* **SUPPLIED DATA**

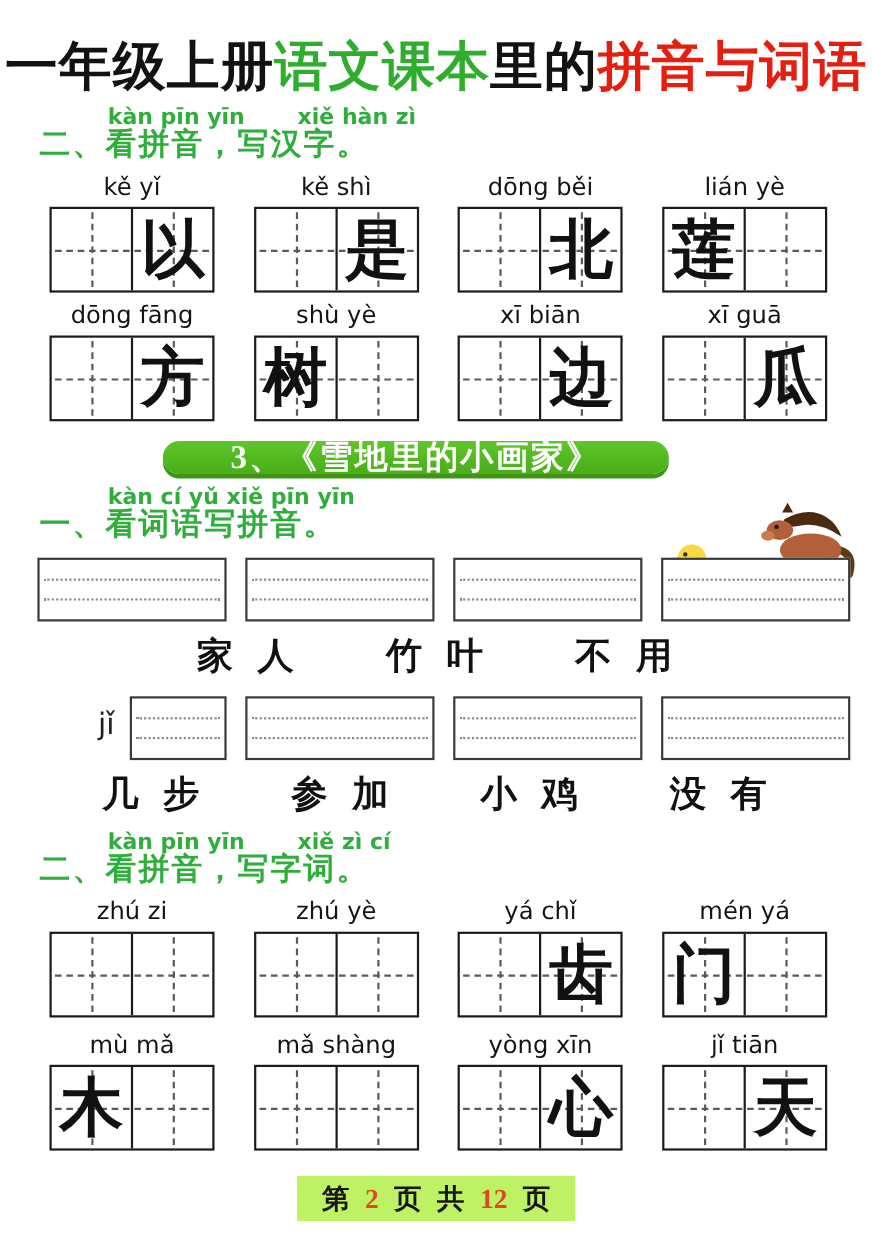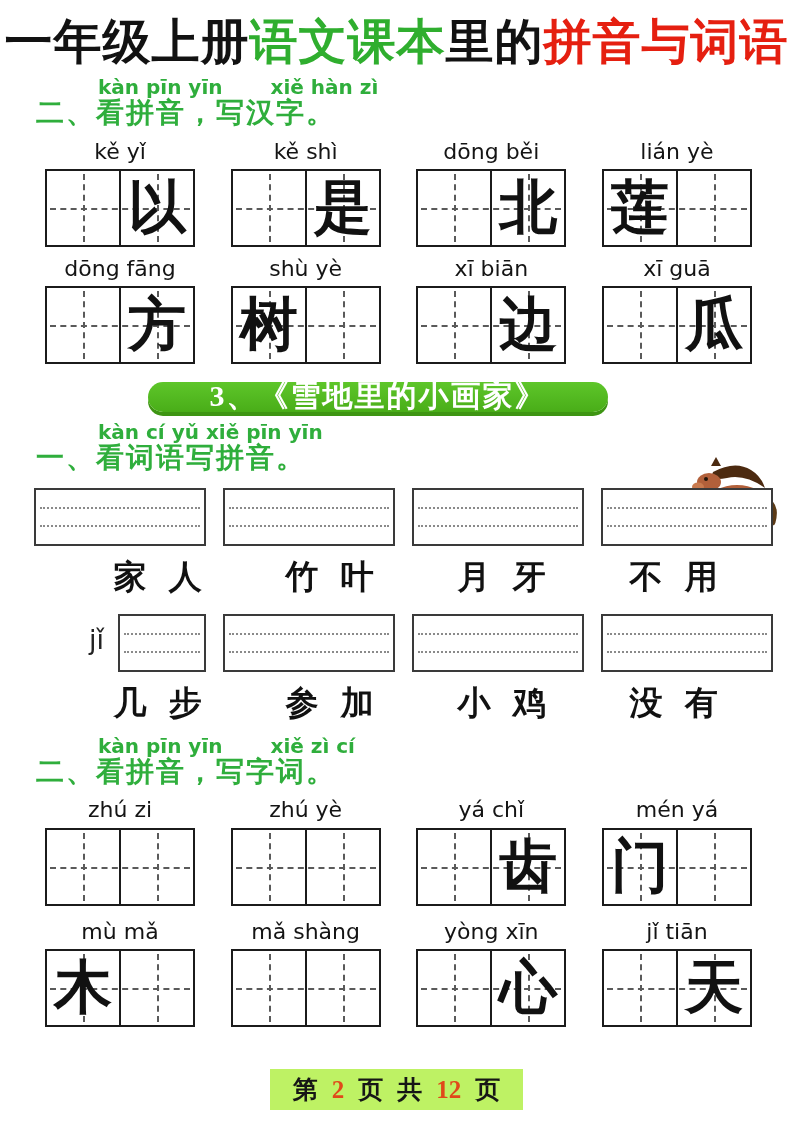--- a/index.html
+++ b/index.html
@@ -10,7 +10,7 @@
   }
   
   .title{
-    padding-top:17px;text-align:center;
+    padding-top:36px;text-align:center;
     font-family:"Liberation Serif","DejaVu Serif",serif;
     font-size:48px;font-weight:900;line-height:1.05;letter-spacing:1px;
     color:#121212;white-space:nowrap;

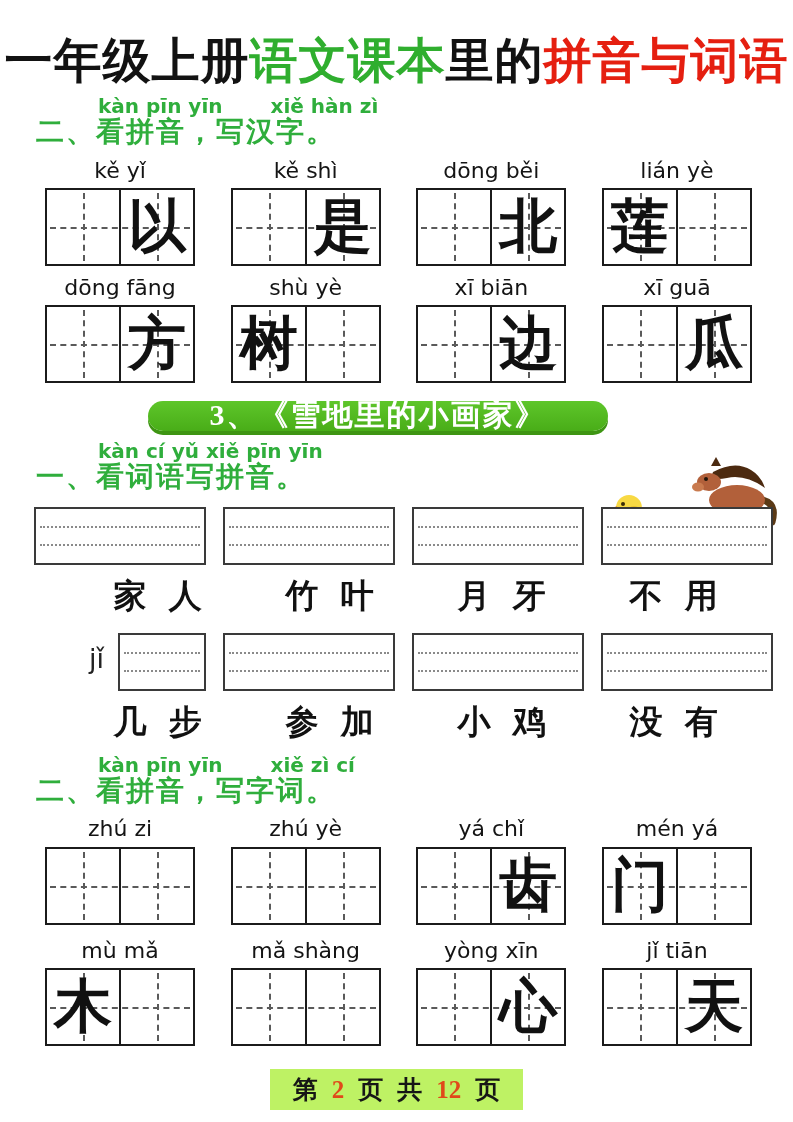--- a/index.html
+++ b/index.html
@@ -79,7 +79,7 @@
     font-size:27px;color:#222;margin-right:14px;margin-bottom:8px;
     font-family:"DejaVu Sans",sans-serif;
   }
-  .wordrow{display:flex;justify-content:flex-end;padding:0 30px 0 34px;margin-top:9px;}
+  .wordrow{display:flex;justify-content:center;padding:0 30px 0 34px;margin-top:9px;}
   .word{
     width:172px;text-align:center;font-size:33px;font-weight:900;letter-spacing:7px;
     font-family:"Liberation Serif","DejaVu Serif",serif;color:#111;white-space:nowrap;

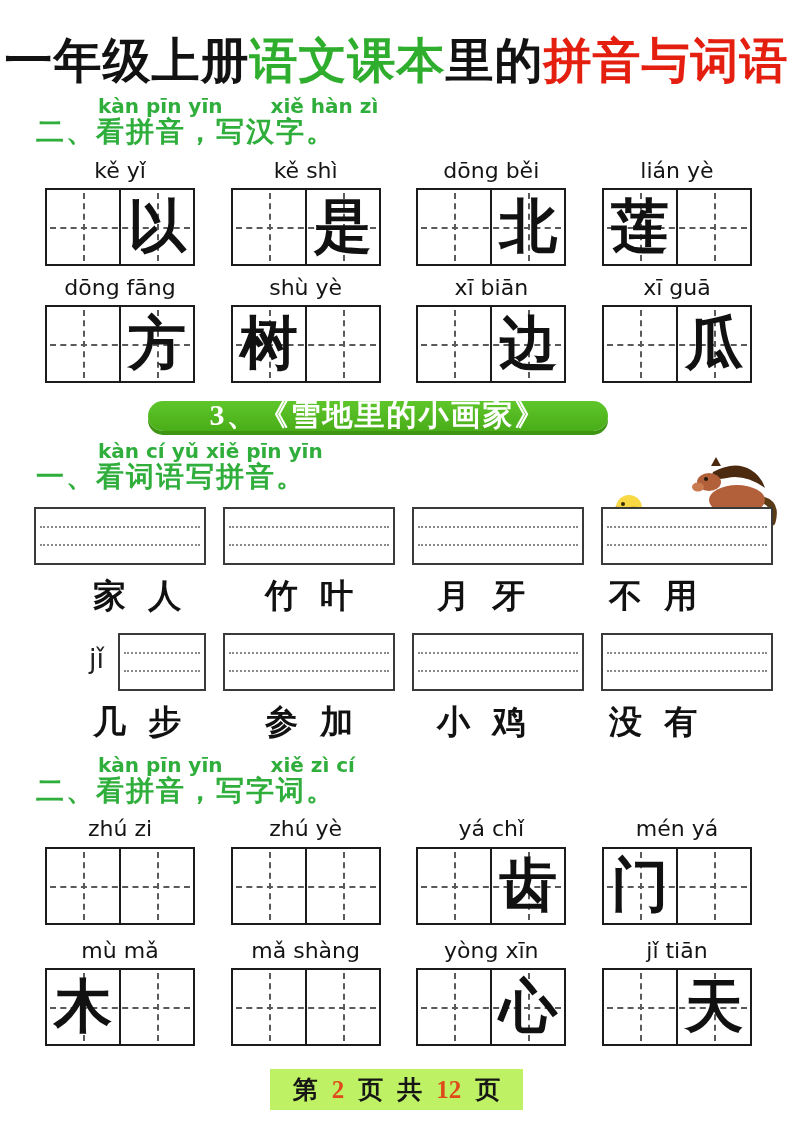--- a/index.html
+++ b/index.html
@@ -255,7 +255,6 @@
   <div class="wordrow">
     <div class="word">家 人</div>
     <div class="word">竹 叶</div>
-    <div class="word">月 牙</div>
     <div class="word">不 用</div>
   </div>
 

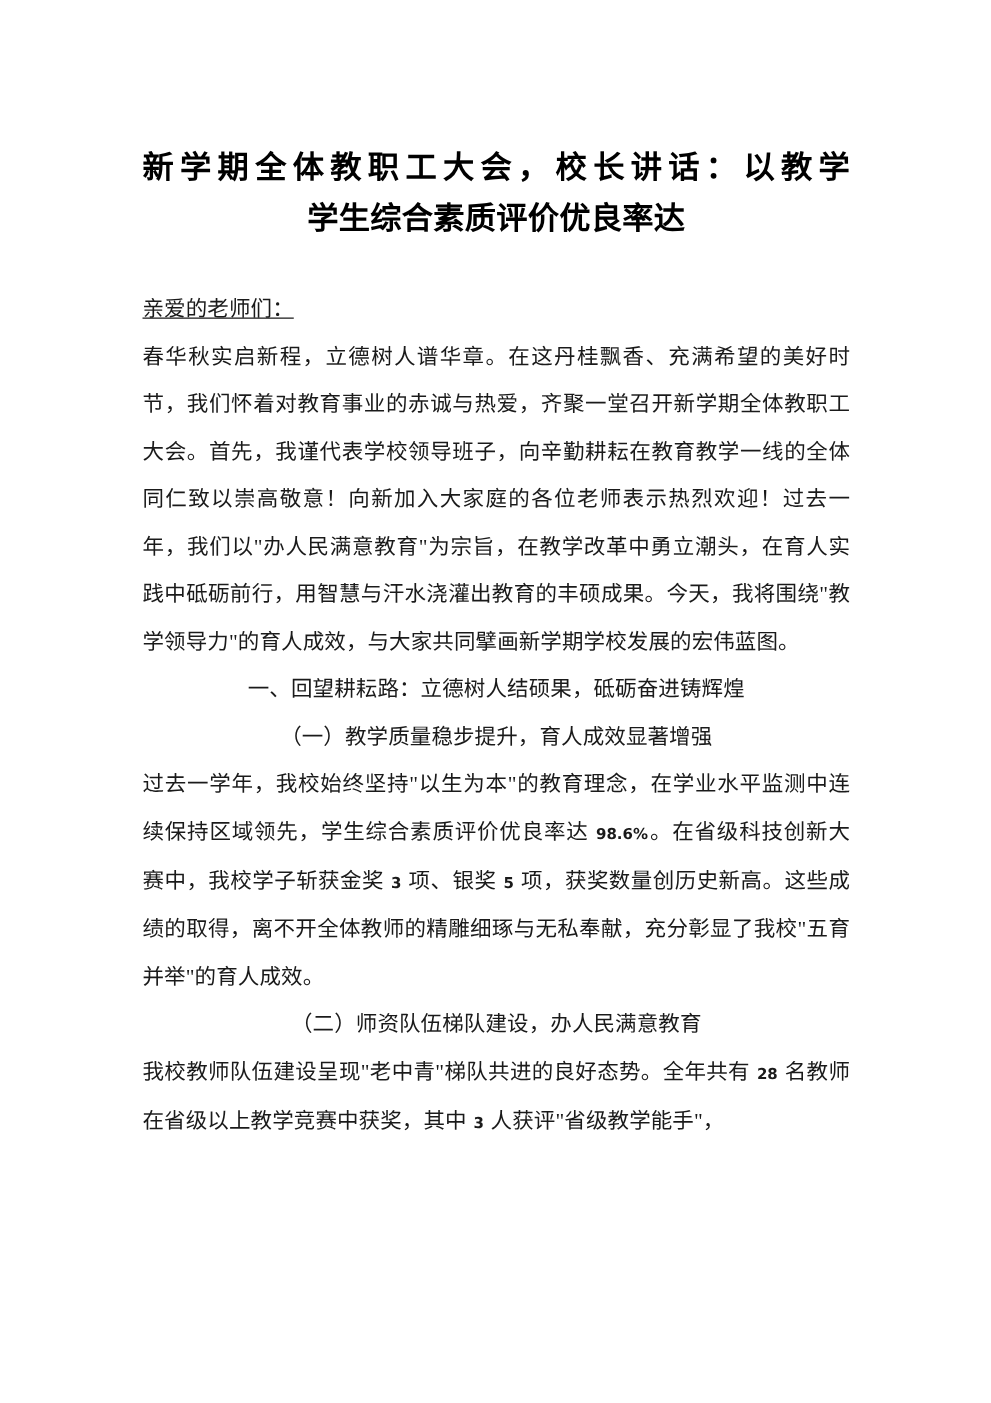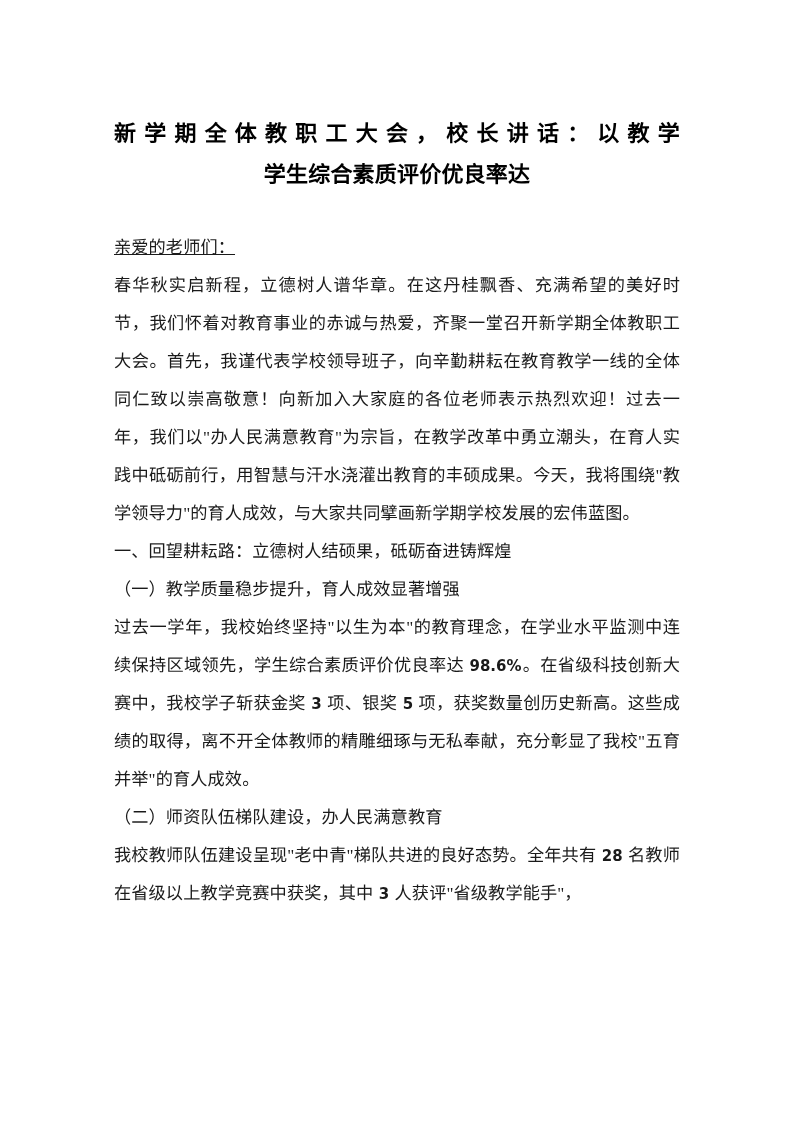--- a/index.html
+++ b/index.html
@@ -36,7 +36,7 @@
   .doc-title {
     font-family: "DejaVu Sans", "Liberation Sans", sans-serif;
     font-weight: 700;
-    font-size: 22px;
+    font-size: 25px;
     line-height: 41px;
     color: #000000;
     text-align: center;

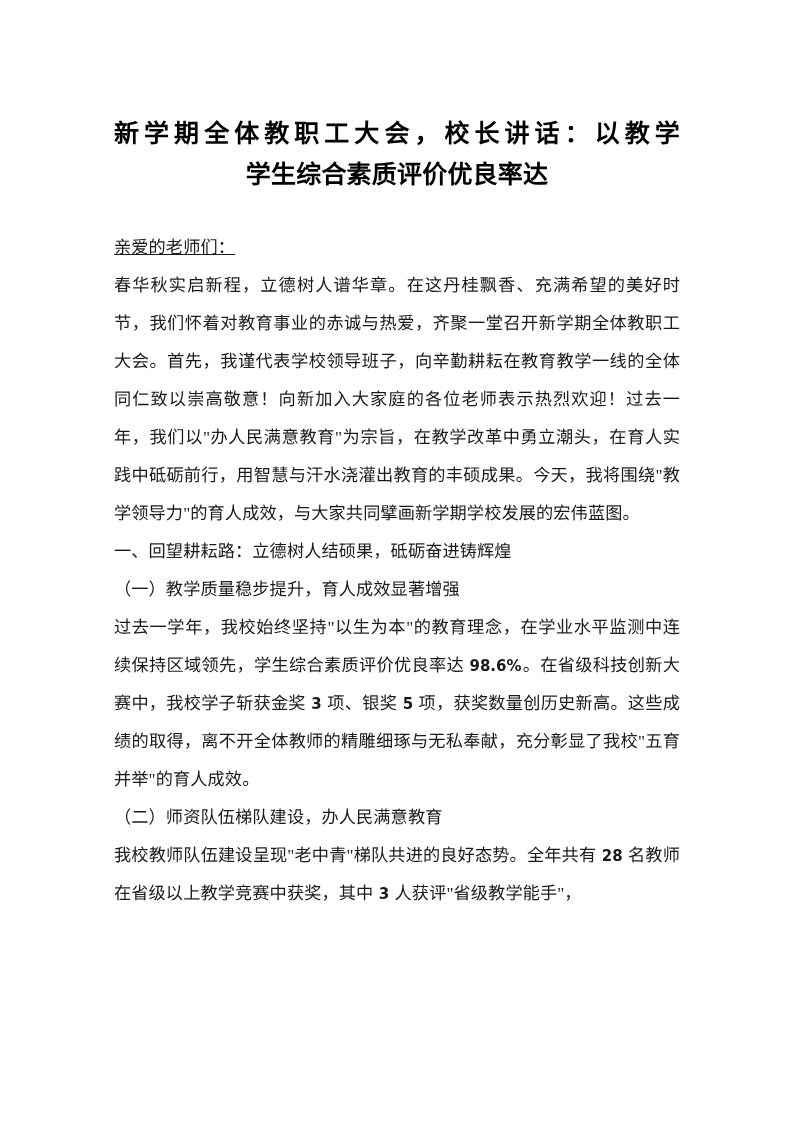--- a/index.html
+++ b/index.html
@@ -83,7 +83,7 @@
 
   .heading-1,
   .heading-2 {
-    text-align: left;
+    text-align: center;
   }
 
   

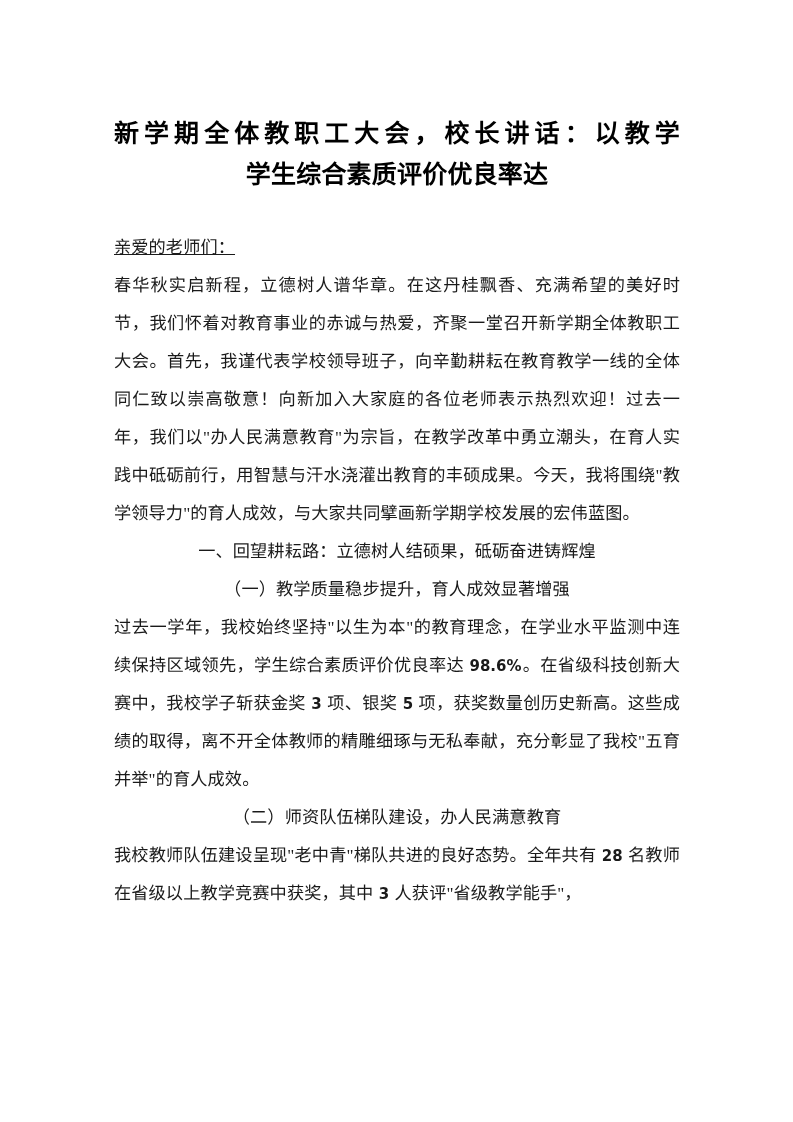--- a/index.html
+++ b/index.html
@@ -90,7 +90,7 @@
   .num {
     font-family: "DejaVu Sans", "Liberation Sans", sans-serif;
     font-weight: 700;
-    font-size: 15px;
+    font-size: 12px;
     letter-spacing: 0;
     padding: 0 1px;
   }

* **WHAT THE TASK ASKS**
Leaving out only the pictures, retype every record exactly.

* **RESPONSE BELOW**
--- a/index.html
+++ b/index.html
@@ -10,7 +10,7 @@
   }
   
   .title{
-    padding-top:17px;text-align:center;
+    padding-top:36px;text-align:center;
     font-family:"Liberation Serif","DejaVu Serif",serif;
     font-size:48px;font-weight:900;line-height:1.05;letter-spacing:1px;
     color:#121212;white-space:nowrap;

--- a/index.html
+++ b/index.html
@@ -79,7 +79,7 @@
     font-size:27px;color:#222;margin-right:14px;margin-bottom:8px;
     font-family:"DejaVu Sans",sans-serif;
   }
-  .wordrow{display:flex;justify-content:flex-end;padding:0 30px 0 34px;margin-top:9px;}
+  .wordrow{display:flex;justify-content:center;padding:0 30px 0 34px;margin-top:9px;}
   .word{
     width:172px;text-align:center;font-size:33px;font-weight:900;letter-spacing:7px;
     font-family:"Liberation Serif","DejaVu Serif",serif;color:#111;white-space:nowrap;

--- a/index.html
+++ b/index.html
@@ -255,7 +255,6 @@
   <div class="wordrow">
     <div class="word">家 人</div>
     <div class="word">竹 叶</div>
-    <div class="word">月 牙</div>
     <div class="word">不 用</div>
   </div>
 

--- a/index.html
+++ b/index.html
@@ -36,7 +36,7 @@
   .doc-title {
     font-family: "DejaVu Sans", "Liberation Sans", sans-serif;
     font-weight: 700;
-    font-size: 22px;
+    font-size: 25px;
     line-height: 41px;
     color: #000000;
     text-align: center;

--- a/index.html
+++ b/index.html
@@ -83,7 +83,7 @@
 
   .heading-1,
   .heading-2 {
-    text-align: left;
+    text-align: center;
   }
 
   

--- a/index.html
+++ b/index.html
@@ -90,7 +90,7 @@
   .num {
     font-family: "DejaVu Sans", "Liberation Sans", sans-serif;
     font-weight: 700;
-    font-size: 15px;
+    font-size: 12px;
     letter-spacing: 0;
     padding: 0 1px;
   }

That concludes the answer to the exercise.